● **Problem requirements**: Output exactly the lines from the line with "- However, our" through the end of the records below. Include nothing else.

● **Record excerpts**:

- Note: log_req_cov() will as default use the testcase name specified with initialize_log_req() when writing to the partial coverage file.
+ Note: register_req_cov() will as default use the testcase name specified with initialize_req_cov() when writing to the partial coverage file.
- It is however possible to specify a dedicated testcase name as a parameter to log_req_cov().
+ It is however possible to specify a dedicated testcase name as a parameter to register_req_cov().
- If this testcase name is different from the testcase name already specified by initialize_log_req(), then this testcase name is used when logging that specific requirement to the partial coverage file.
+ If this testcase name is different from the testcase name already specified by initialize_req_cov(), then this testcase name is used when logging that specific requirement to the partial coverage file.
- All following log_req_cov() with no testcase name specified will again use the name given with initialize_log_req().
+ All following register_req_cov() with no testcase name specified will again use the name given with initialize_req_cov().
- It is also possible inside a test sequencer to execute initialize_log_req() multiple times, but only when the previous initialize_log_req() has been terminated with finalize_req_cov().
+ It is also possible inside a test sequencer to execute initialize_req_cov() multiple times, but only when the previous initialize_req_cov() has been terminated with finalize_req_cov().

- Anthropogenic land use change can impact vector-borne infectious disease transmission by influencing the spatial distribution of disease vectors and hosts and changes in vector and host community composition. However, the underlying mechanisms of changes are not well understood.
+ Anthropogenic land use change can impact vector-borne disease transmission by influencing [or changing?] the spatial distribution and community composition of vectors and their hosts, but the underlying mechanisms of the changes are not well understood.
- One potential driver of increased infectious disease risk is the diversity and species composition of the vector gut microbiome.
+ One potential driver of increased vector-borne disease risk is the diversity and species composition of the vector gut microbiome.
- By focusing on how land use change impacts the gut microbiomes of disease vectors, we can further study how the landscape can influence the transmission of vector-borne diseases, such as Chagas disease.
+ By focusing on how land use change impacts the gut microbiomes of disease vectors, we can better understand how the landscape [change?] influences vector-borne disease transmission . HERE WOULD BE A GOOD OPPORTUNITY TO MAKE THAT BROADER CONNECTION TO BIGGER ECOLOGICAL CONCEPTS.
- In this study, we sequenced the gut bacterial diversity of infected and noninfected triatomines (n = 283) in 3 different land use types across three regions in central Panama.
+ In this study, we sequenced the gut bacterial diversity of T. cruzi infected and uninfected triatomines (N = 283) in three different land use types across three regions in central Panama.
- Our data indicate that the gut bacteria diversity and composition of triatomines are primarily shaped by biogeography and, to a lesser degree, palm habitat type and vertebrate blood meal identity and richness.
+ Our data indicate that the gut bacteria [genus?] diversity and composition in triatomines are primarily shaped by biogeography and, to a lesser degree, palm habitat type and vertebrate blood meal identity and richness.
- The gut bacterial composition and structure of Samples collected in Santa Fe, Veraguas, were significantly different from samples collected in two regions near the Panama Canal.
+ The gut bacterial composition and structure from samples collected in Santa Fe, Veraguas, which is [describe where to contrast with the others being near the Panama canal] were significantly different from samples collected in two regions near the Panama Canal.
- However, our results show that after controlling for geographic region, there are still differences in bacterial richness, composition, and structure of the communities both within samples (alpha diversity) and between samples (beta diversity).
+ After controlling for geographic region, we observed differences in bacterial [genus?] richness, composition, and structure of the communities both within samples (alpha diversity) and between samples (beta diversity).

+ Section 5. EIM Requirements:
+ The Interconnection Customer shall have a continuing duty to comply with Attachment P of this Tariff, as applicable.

● **Finished exercise**:
- However, our results show that after controlling for geographic region, there are still differences in bacterial richness, composition, and structure of the communities both within samples (alpha diversity) and between samples (beta diversity).
+ After controlling for geographic region, we observed differences in bacterial [genus?] richness, composition, and structure of the communities both within samples (alpha diversity) and between samples (beta diversity).

+ Section 5. EIM Requirements:
+ The Interconnection Customer shall have a continuing duty to comply with Attachment P of this Tariff, as applicable.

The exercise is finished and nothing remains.